Sorry for such a negative message but I cannot help it any longer.
Love,
Your Sister :( -
-
Re: FREEDOM
Wed, April 23, 2008 - 9:45 PMYou are not being negative, you are being honest and do not feel guilty, she wants us to feel guilty...oh I know Sonia, it is never going to change with her. Eric's mom came and visited and she tried to play games with that, on Autumns birthday she tried to play games with that too, I did not react, I had soooo much fun with Autumn's birthday, me and penne had Strawberry margiritas and BBQ some fish and listened to music and hung out in the backyard....I let the kids run around, have fun. Mom said she was going to go in her bedroom during the party because she could not handle all these kids in the living room and going in and out of the house....but she stayed in the living room and watched me to see if I would tell the kids to settle down or be quiet.
Of course I did not, I let them have fun, they had a great time and so did I, it was my daughters birthday and I was not going to let her interfere, she kept watching me to see if I would tell them to settle down, I just enjoyed myself with them and so did daddy and Penne.

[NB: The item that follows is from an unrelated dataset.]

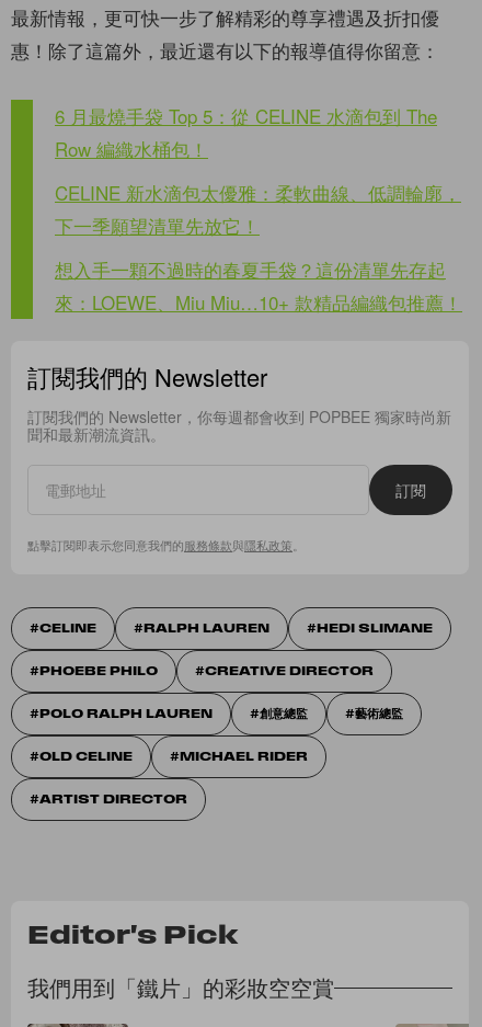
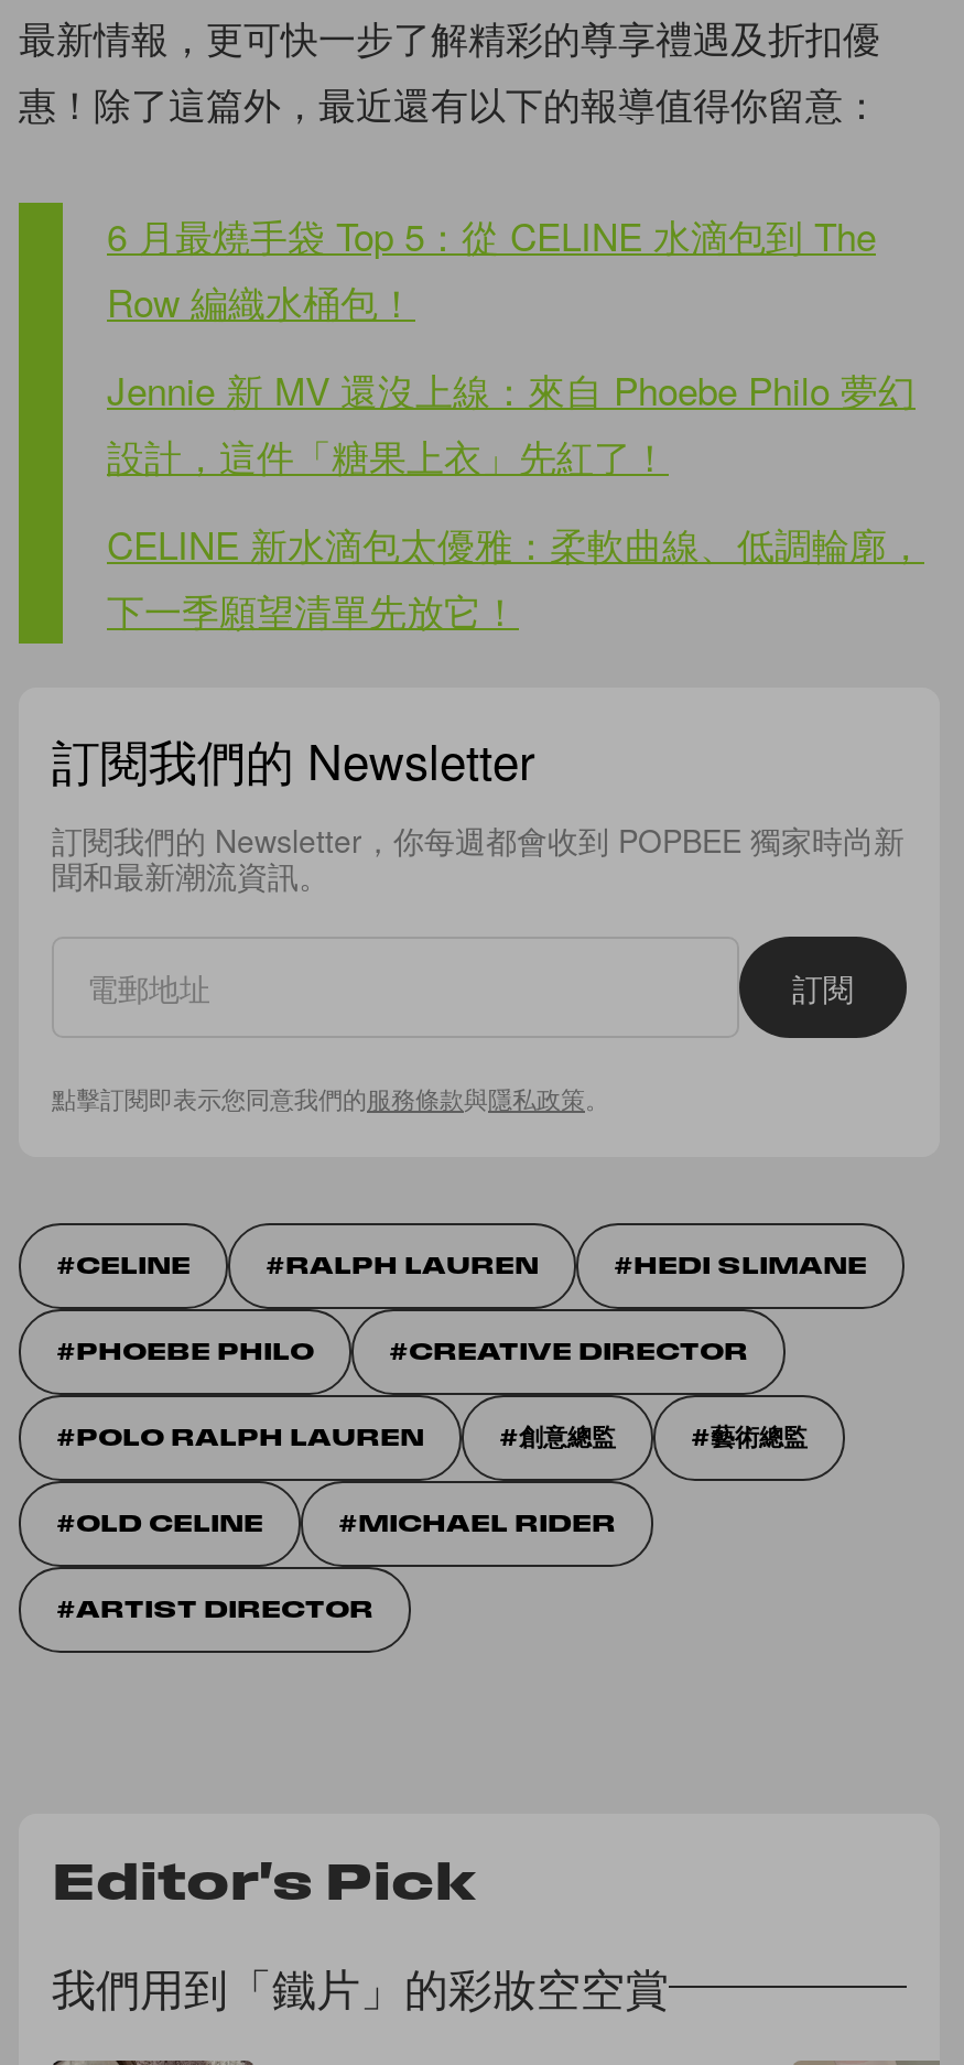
none -> [107,360,916,481] Jennie 新 MV 還沒上線：來自 Phoebe Philo 夢幻 | 設計，這件「糖果上衣」先紅了！
moved [55,179,461,239] -> [107,514,924,636]: CELINE 新水滴包太優雅：柔軟曲線、低調輪廓， | 下一季願望清單先放它！
[55,256,462,316] 想入手一顆不過時的春夏手袋？這份清單先存起 | 來：LOEWE、Miu Miu…10+ 款精品編織包推薦！ -> none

I do not let her get to me as much as she use to, I just listen and look and not say a word, she tried sooo hard to create conflict, I just stared at her, did not say a word, 2 more weeks, and then I see my son and my grand daughter, and Sonia, say no, live your life for you, do do not feel guilty or afraid, live you life, me and Berta understand, I love you lots, I will always be there for you..... -
-
Re: FREEDOM
Thu, April 24, 2008 - 6:17 AMThank you dear sister. Don't tell Mom but last week Mom went so far to complain to Mike that last year during Autumn's birthday that you all excluded her out of the fun and went out and just left her at home. I immediately told Mike that Mom was playing her self pity game and that was not true and he should never believe the crap she has to say. I told him that Mom never wants to participate. She expects you to praticaly pull teeth to get her motivated and most of the time she just does not want to go. Mike agreed and I then said to him just think back when she depended on you while Dad was disabled and how you really should not have because of your own illness and that is where it then switched to me because poor Mike was getting ready to have another nervous break down. She always took out her frustration and bitterness out on me. The sad thing is that it really hurts me. Well, you will be free of her very soon. Enjoy your beautiful grandchild and I am so sorry that I forgot Autumn's birthday. I love you so very much!!
Love Always,
Sonia -
-
Re: FREEDOM
Thu, April 24, 2008 - 7:47 AMYou two are absolutely beautiful and amazing.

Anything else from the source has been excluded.